_Exercise_.
For this exercise, repeat the records below exactly and omit every picture.

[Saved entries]
◆ ◆ ◆
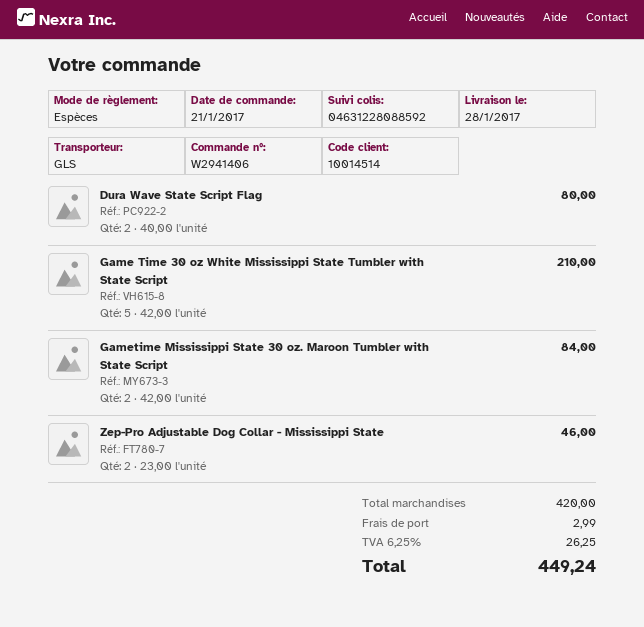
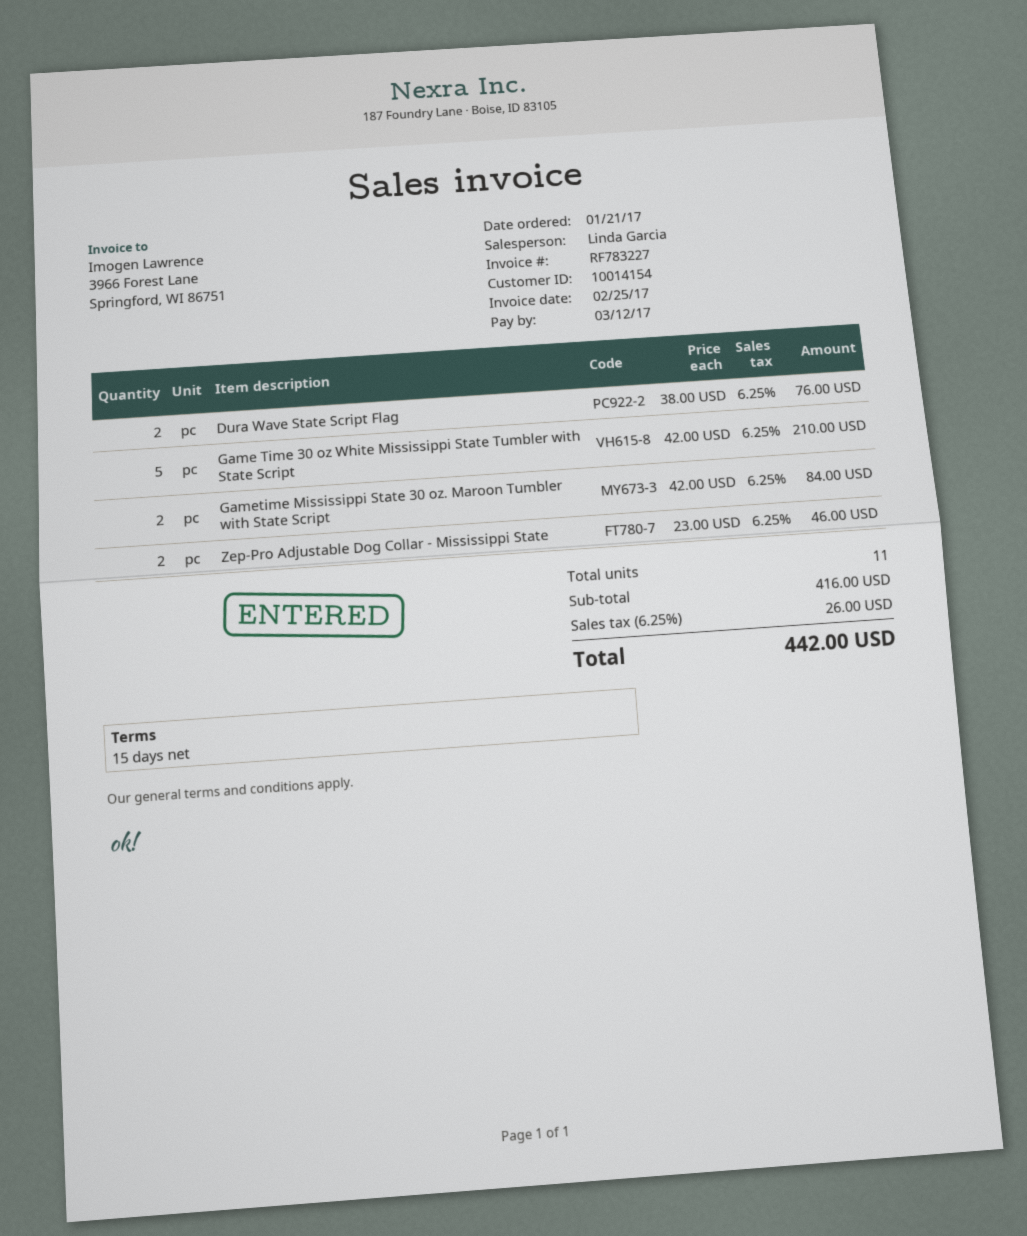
customer number: 10014514 -> 10014154
Dura Wave State Script Flag: 2 x 40.00 = 80.00 -> 2 x 38.00 = 76.00
subtotal: 420.00 -> 416.00
shipping: 2.99 -> none
tax: 6.25% = 26.25 -> 6.25% = 26.00
total: 449.24 -> 442.00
◆ ◆ ◆
_Exercise result_.
customer number: 10014514 -> 10014154
Dura Wave State Script Flag: 2 x 40.00 = 80.00 -> 2 x 38.00 = 76.00
subtotal: 420.00 -> 416.00
shipping: 2.99 -> none
tax: 6.25% = 26.25 -> 6.25% = 26.00
total: 449.24 -> 442.00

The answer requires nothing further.